ShieldConfig(state_dir, mode=ShieldMode.HOOK, default_profiles=('dev-standard',), loopback_ports=(), audit_enabled=True, profiles_dir=None, runtime=ShieldRuntime.DEFAULT) dataclass

Per-container shield configuration.

The library is a pure function of its inputs. Given a ShieldConfig with state_dir, it writes to that directory and nowhere else. No env-var reading, no config-file parsing.

state_dir instance-attribute

mode = ShieldMode.HOOK class-attribute instance-attribute

default_profiles = ('dev-standard',) class-attribute instance-attribute

loopback_ports = () class-attribute instance-attribute

audit_enabled = True class-attribute instance-attribute

profiles_dir = None class-attribute instance-attribute

runtime = ShieldRuntime.DEFAULT class-attribute instance-attribute

ShieldMode

Bases: Enum

Operating mode for the shield firewall.

Currently only HOOK is supported. Future modes (e.g. bridge) will add members here.

HOOK = 'hook' class-attribute instance-attribute

ShieldRuntime

Bases: Enum

Container runtime category — drives DNS-reachability assumptions.

crun / runc / youki. The container shares the netns,

so dnsmasq on 127.0.0.1 is reachable directly.

KRUN: libkrun microVM. The guest has its own loopback isolated from the netns, so dnsmasq must bind to a link-local address on netns lo that the guest can reach via passt.

DEFAULT = 'default' class-attribute instance-attribute

KRUN = 'krun' class-attribute instance-attribute

from_runtime_name(name) classmethod

Map a podman --runtime <name> string (or None) to the enum.

Centralises the wire-format vocabulary so callers don't repeat "krun" → KRUN mappings inline.

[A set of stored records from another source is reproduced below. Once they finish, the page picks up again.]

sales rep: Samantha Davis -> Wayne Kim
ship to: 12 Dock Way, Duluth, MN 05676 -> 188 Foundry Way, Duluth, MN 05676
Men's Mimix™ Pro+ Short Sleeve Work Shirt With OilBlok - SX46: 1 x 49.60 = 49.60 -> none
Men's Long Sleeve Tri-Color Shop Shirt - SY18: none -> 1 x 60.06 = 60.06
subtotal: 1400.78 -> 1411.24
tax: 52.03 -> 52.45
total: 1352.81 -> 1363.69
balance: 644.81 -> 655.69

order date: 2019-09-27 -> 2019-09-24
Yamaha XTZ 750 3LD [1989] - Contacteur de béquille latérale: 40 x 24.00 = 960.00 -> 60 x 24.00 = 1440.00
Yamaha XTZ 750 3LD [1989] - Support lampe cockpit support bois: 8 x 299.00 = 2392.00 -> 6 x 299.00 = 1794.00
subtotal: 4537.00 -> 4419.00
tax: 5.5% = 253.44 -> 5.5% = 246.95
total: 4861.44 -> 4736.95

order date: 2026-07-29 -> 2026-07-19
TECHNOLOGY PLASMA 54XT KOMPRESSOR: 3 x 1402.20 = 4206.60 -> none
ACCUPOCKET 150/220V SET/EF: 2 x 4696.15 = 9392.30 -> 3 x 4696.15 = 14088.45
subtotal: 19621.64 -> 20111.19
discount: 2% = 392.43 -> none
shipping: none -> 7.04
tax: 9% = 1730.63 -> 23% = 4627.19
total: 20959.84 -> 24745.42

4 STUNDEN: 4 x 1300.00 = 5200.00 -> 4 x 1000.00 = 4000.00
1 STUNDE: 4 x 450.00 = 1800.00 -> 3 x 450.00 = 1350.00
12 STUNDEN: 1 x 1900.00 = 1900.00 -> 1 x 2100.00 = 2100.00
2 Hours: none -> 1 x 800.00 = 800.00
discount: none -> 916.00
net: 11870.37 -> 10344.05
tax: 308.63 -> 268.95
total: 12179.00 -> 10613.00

Anything other than "krun" (including None and unknown runtime names) maps to DEFAULT — the loopback-shared-with-netns assumption holds for every runtime shield has been tested against besides krun.

Source code in src/terok_shield/config.py

@classmethod
def from_runtime_name(cls, name: str | None) -> ShieldRuntime:
    """Map a podman ``--runtime <name>`` string (or ``None``) to the enum.

    Centralises the wire-format vocabulary so callers don't repeat
    ``"krun" → KRUN`` mappings inline.  Anything other than
    ``"krun"`` (including ``None`` and unknown runtime names) maps
    to ``DEFAULT`` — the loopback-shared-with-netns assumption holds
    for every runtime shield has been tested against besides krun.
    """
    return cls.KRUN if name == "krun" else cls.DEFAULT

ShieldState

Bases: Enum

Per-container shield state, derived from the live nft ruleset.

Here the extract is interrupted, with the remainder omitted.